The telecom operator has formed a partnership with the French company Illuin Technology to gradually deploy its conversational assistants. Now, AI agents answer questions subscribers ask about their invoices.
After generative AI, agentic AI is the new buzzword of the moment. Although many companies talk about it, few go beyond the POC stage. Bouygues Telecom is one of the rare French groups that can boast of having deployed AI agents on a scale. After giving its employees the opportunity to create their own AI agents by providing them with the Self AI platform from the French startup Prisme.ai, the telecom operator is this time tackling the improvement of its customer experience. To do this, it has formed a partnership with Illuin Technology, another French nugget in agentic AI.
Bouygues Telecom will gradually deploy agentic conversational assistants from Illuin’s Dialogue platform. These multimodal AI agents (text & voice) are capable of responding simultaneously to several types of customer requests and processing them autonomously. The objective for the subsidiary of the Bouygues group is, according to Alain Angerame, its customer relations & employee experience director, to “streamline the conversation with the customer, to open up the field of possibilities and no longer limit yourself to single answers.”

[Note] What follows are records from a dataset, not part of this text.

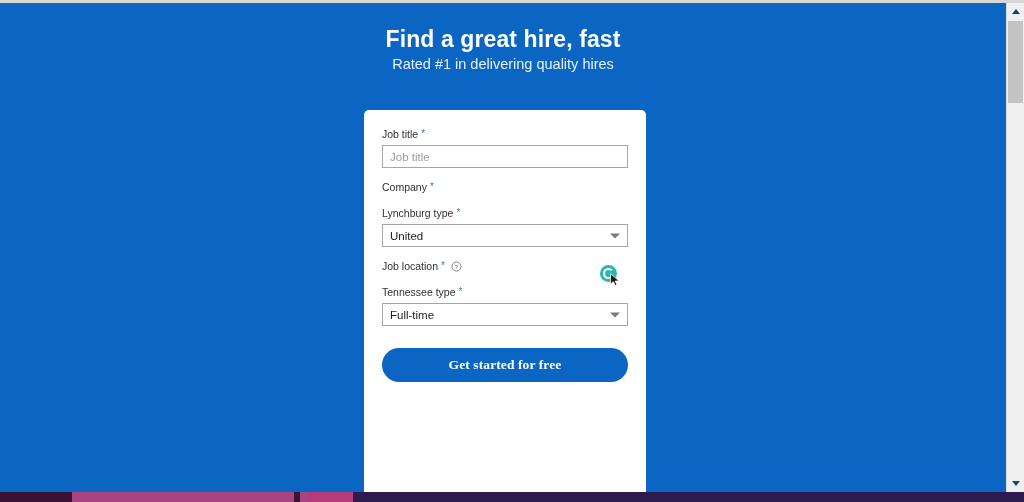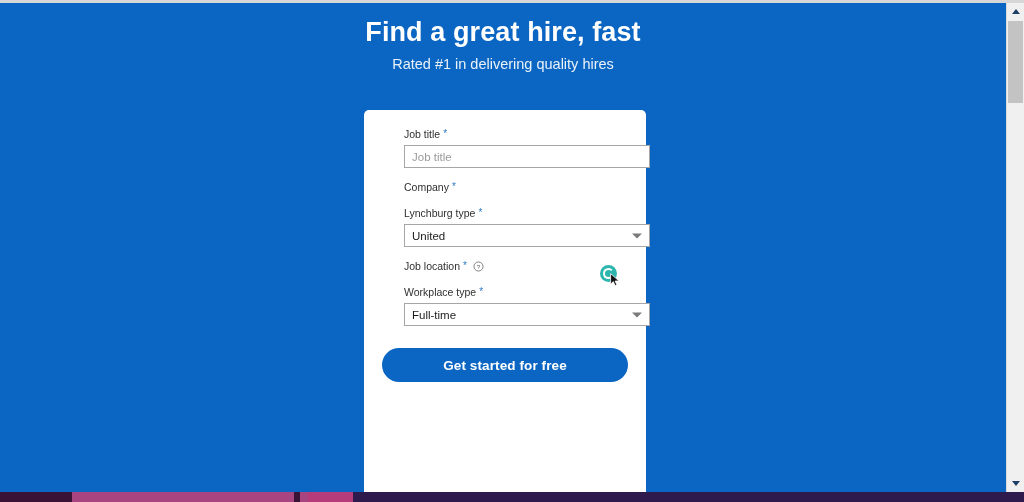--- a/index.html
+++ b/index.html
@@ -49,11 +49,11 @@
   .hero-title {
     position: absolute;
     left: 0;
-    top: 14px;
+    top: 23px;
     width: 1006px;
     text-align: center;
     color: #ffffff;
-    font-size: 27px;
+    font-size: 23px;
     font-weight: bold;
     letter-spacing: 0.1px;
   }

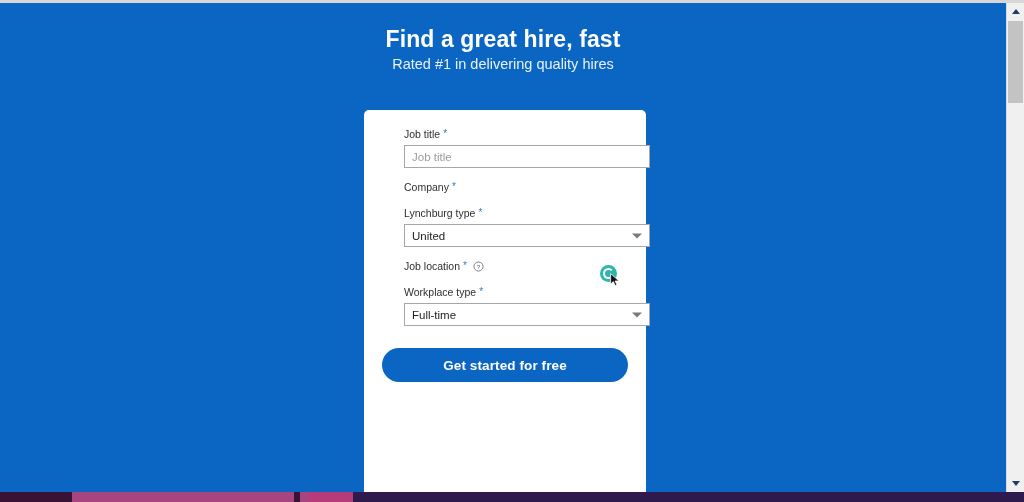--- a/index.html
+++ b/index.html
@@ -84,7 +84,6 @@
 
   .field-group {
     margin-bottom: 13px;
-    margin-left: 22px;
   }
 
   .field-label {

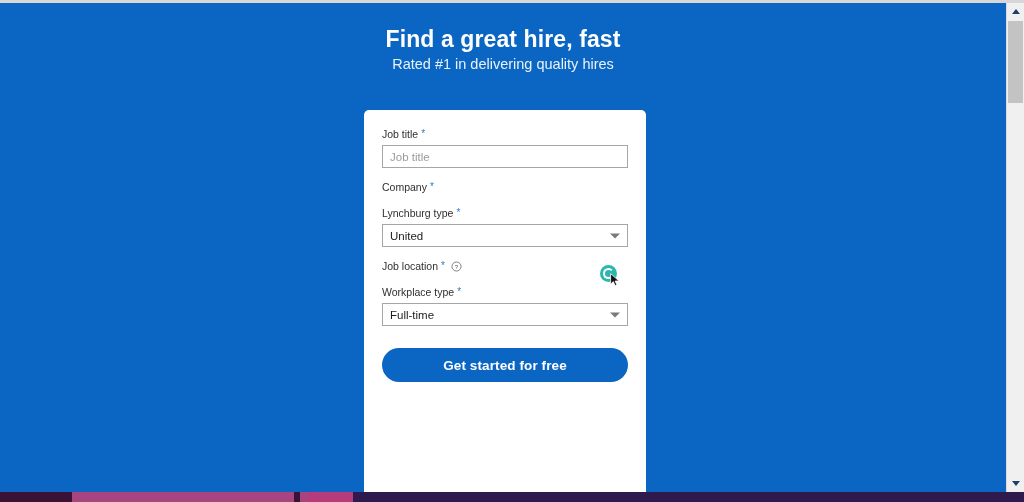--- a/index.html
+++ b/index.html
@@ -345,7 +345,7 @@
 
       <div class="field-group">
         <div class="field-label">
-          <span>Workplace type</span>
+          <span>Tennessee type</span>
           <span class="req-star">*</span>
         </div>
         <div class="field-input">

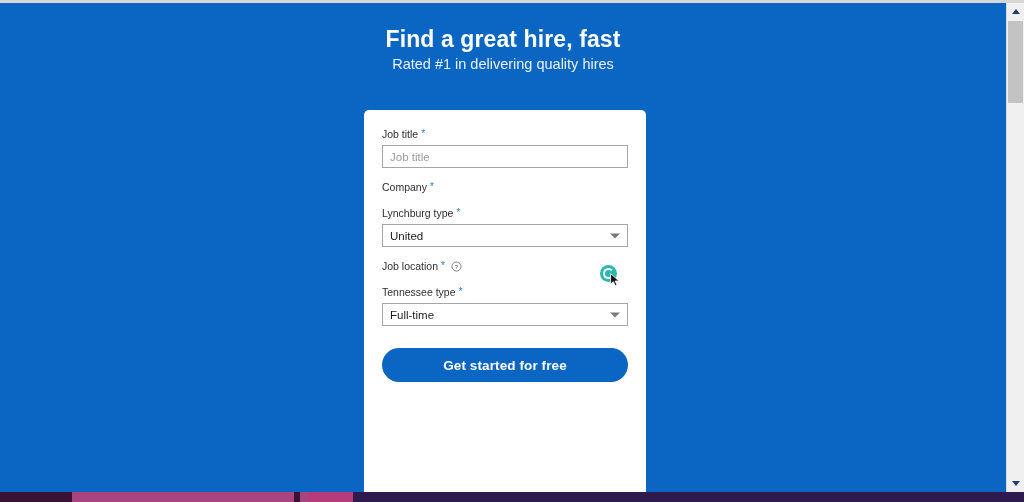--- a/index.html
+++ b/index.html
@@ -178,7 +178,7 @@
     display: flex;
     align-items: center;
     justify-content: center;
-    font-family: Liberation Sans, sans-serif;
+    font-family: Liberation Serif, serif;
     cursor: pointer;
     letter-spacing: 0.1px;
   }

To automate the processing of the flow of incoming calls from its customer relations centers, the operator has a voice assistant which qualifies the request, responds to simple requests or, failing that, directs the customer to the right advisor. “This system has until now been based on key words and parameterized decision trees,” continues Alain Angerame. “This approach required a lot of work since you have to imagine all possible scenarios.”
Answer open questions
The move to agentic AI must free the chakras. “Unlike a rigid architecture, difficult to maintain and offering a fairly poor user experience, our approach is based on different specialized agents who make the conversation richer and more fluid,” explains Robert Vesoul, CEO & co-founder of Illuin Technology. For example, an agent can explain an invoice and hand over to another agent if the customer mentions a change of plan or a problem with their box.”
For the moment, Bouygues Telecom has started with bill management, an appropriate use case because it is based on an infinite number of scenarios. A subscriber can call for an excess of the package or for communications made abroad. “It’s a complex area because the combinatorics are enormous and impossible to script entirely,” judges Alain Angerame.
Like an advisor, the voicebot, called “Beety”, ends the exchange with open questions. “Did I answer your question correctly?” “Do you have anything else to discuss?” “If a customer wants, for example, to equip themselves with the new Wifi 7 box, another agent takes over and the transaction can go as far as sending the box,” illustrates the customer relations & employee experience director.
An automation gain of 50%
The issue is not neutral since questions related to billing represent approximately 20 to 25% of calls to 1064, or a volume of 50,000 calls per month. The rise in power was gradual. Today, 95% of calls on this billing topic are handled by the Illuin solution compared to 5% in June. “We have improved the automation rate on this subject by 50%,” rejoices Alain Angerame. The customer satisfaction rating has also increased by 15% in just one month.” At the end of the exchange, the bots are, in fact, directly evaluated by the subscriber as well as the customer advisors.
To provide relevant answers to subscribers, Illuin’s “squad” of AI agents queries Salesforce CRM or Bouygues Telecom’s documentary databases via APIs. Hosted on AWS, its agnostic platform can accommodate any LLM. In this case, Bouygues Telecom chose Gemini from Google. In terms of supervision, a module, called “Agent Analyzer”, analyzes customer interactions and ensures that agents behave as expected, a bit like Quality Monitoring for human advisors. “We also use safeguards to avoid undesirable behavior, such as denigrating the brand or mentioning competitors,” adds Robert Vesoul.
At Bouygues Telecom, an AI checks different scenarios every day while customer advisors test the voice server or customer verbatims a posteriori to get a human feeling. At the same time, the telecom operator uses process mining on its call flows to detect possible micro-leaks or malfunctions. In order to adopt the tone of the brand, the voicebot feeds on its “customer code”. Published three and a half years ago, it lists the postures and terminology that customer advisors must use.
Building on its initial successes, Bouygues Telecom plans to switch all of its voice interactions to the Illuin platform by the end of 2026. That’s 20 million contacts per year. “If we automate customer relations in a 24/7 approach, we invest in parallel in customer relations,” concludes Alain Angerame. “There is no opposition between the two worlds, human and digital. Our customer advisors are available for complex cases and to assist our customers.”